**REQUIREMENT**:
For this exercise, retype every record below exactly and keep the pictures out.
::: DATA TO PROCESS
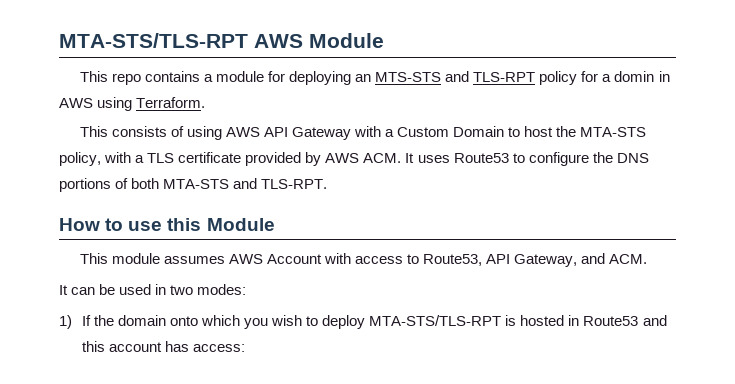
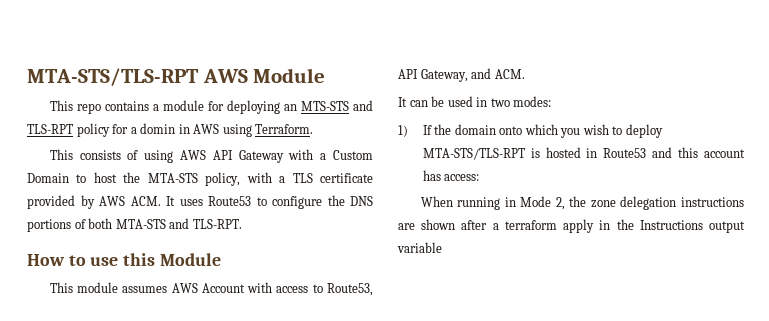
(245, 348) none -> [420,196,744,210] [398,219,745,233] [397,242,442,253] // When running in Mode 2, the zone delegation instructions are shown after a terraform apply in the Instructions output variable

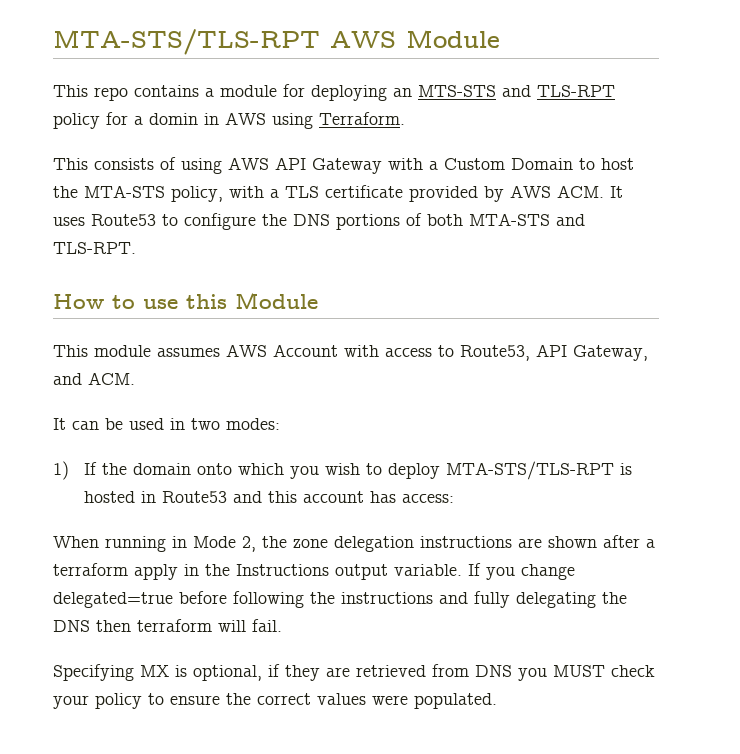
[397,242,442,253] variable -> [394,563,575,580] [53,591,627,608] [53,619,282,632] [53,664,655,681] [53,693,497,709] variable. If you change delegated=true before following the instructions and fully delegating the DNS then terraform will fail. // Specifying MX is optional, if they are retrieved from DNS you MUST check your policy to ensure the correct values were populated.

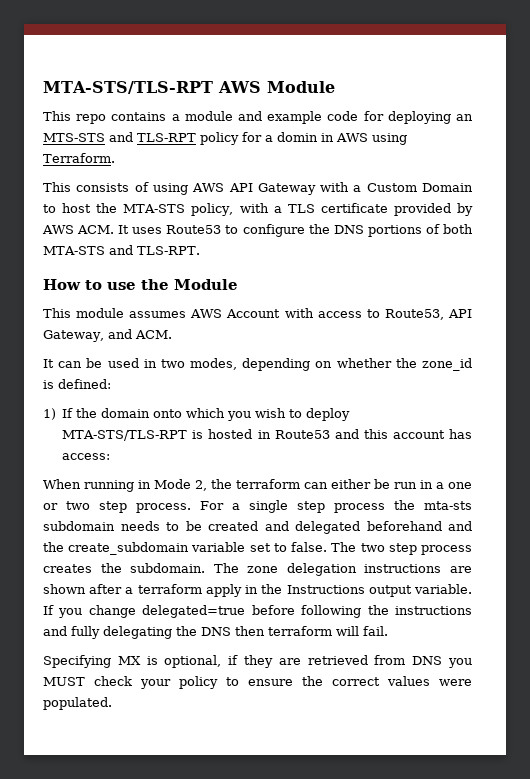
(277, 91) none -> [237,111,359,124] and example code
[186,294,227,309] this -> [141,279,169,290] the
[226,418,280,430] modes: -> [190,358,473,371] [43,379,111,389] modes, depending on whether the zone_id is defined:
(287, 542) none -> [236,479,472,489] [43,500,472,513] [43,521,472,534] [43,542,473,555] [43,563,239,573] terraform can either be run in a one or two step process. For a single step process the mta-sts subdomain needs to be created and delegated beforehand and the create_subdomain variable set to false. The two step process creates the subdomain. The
::::::
**REPLY**:
(245, 348) none -> [420,196,744,210] [398,219,745,233] [397,242,442,253] // When running in Mode 2, the zone delegation instructions are shown after a terraform apply in the Instructions output variable

[397,242,442,253] variable -> [394,563,575,580] [53,591,627,608] [53,619,282,632] [53,664,655,681] [53,693,497,709] variable. If you change delegated=true before following the instructions and fully delegating the DNS then terraform will fail. // Specifying MX is optional, if they are retrieved from DNS you MUST check your policy to ensure the correct values were populated.

(277, 91) none -> [237,111,359,124] and example code
[186,294,227,309] this -> [141,279,169,290] the
[226,418,280,430] modes: -> [190,358,473,371] [43,379,111,389] modes, depending on whether the zone_id is defined:
(287, 542) none -> [236,479,472,489] [43,500,472,513] [43,521,472,534] [43,542,473,555] [43,563,239,573] terraform can either be run in a one or two step process. For a single step process the mta-sts subdomain needs to be created and delegated beforehand and the create_subdomain variable set to false. The two step process creates the subdomain. The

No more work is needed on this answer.